Any major changes to Obamacare will have to be done by Congress and a different president. Having the Supreme Court single-handedly undermine the president’s health care law was never the best approach. It would have further politically charged the issue as liberals claimed that five activist conservative justices destroyed the law.

Now it will take Congress and a new president, one who is dedicated to upholding the Constitution and the rule of law, to reverse it. That means repealing Obamacare or passing legislation that allows the vast majority of Americans to bypass the law—in essence making it irrelevant.

Actually, the decision might energize the Republican presidential candidates to put Obamacare back on the front burner—and force Hillary Clinton to defend tits canceled policies, higher premiums and reduced access to doctors.

A newly elected president who has made Obamacare repeal a key component of the campaign and wins the White House will have some momentum to do just that.

Of course, Democrats might try to challenge that action, which means the liberal Justice Roberts could have a chance to make it three saves.

Republicans dodged a bullet because they didn’t have a strategy. Republicans had been working on their own solution had the Court decided for King, but there was no consensus—and a lot of dissent from those who thought Republicans shouldn’t do anything to preserve the legislation by extending the subsidies.

Plus, Obama was ready to blame Republicans for the fact that millions of Americans were losing their coverage—even though Democrats didn’t seem to mind when millions of Americans had their policies cancelled because of Obamacare.

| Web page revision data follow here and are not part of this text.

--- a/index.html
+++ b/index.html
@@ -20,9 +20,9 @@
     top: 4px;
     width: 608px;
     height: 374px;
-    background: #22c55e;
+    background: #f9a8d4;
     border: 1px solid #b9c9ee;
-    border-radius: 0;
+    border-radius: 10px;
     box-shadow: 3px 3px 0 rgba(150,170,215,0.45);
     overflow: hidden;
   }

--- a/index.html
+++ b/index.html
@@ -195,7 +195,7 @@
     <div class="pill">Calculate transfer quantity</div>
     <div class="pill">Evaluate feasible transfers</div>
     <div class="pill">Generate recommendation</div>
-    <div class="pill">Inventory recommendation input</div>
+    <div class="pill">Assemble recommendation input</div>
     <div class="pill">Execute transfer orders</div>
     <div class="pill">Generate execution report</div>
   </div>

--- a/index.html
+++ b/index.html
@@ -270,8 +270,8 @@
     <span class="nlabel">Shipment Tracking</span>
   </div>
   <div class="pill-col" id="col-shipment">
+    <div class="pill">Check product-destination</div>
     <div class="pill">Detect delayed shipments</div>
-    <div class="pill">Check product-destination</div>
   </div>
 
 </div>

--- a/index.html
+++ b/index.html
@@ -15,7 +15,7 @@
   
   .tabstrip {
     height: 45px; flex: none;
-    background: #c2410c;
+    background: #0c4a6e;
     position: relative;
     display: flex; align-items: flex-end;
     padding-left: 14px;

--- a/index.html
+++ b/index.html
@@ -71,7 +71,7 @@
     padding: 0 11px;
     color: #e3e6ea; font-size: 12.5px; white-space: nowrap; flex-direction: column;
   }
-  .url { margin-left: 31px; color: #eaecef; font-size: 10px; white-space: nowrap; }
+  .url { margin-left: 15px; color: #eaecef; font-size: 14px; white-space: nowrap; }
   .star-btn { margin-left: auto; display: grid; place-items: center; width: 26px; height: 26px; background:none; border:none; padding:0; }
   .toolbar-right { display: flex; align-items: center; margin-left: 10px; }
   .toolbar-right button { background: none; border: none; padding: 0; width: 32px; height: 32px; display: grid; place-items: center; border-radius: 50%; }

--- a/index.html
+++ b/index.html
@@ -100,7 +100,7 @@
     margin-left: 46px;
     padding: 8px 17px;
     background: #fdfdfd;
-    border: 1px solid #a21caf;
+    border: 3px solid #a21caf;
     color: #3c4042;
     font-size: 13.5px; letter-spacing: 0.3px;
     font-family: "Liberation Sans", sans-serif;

The potential for being blamed, which would be repeatedly echoed in the media, had a lot of Republicans nervous. So with this decision they dodged a bullet—or think they did.

But even though conservatives, and the American people, lost this battle, they haven’t lost the war—at least not yet. The final battle will be fought in Congress in 2017, but only if voters elect members of Congress and a president who care more about the Constitution than redistribution.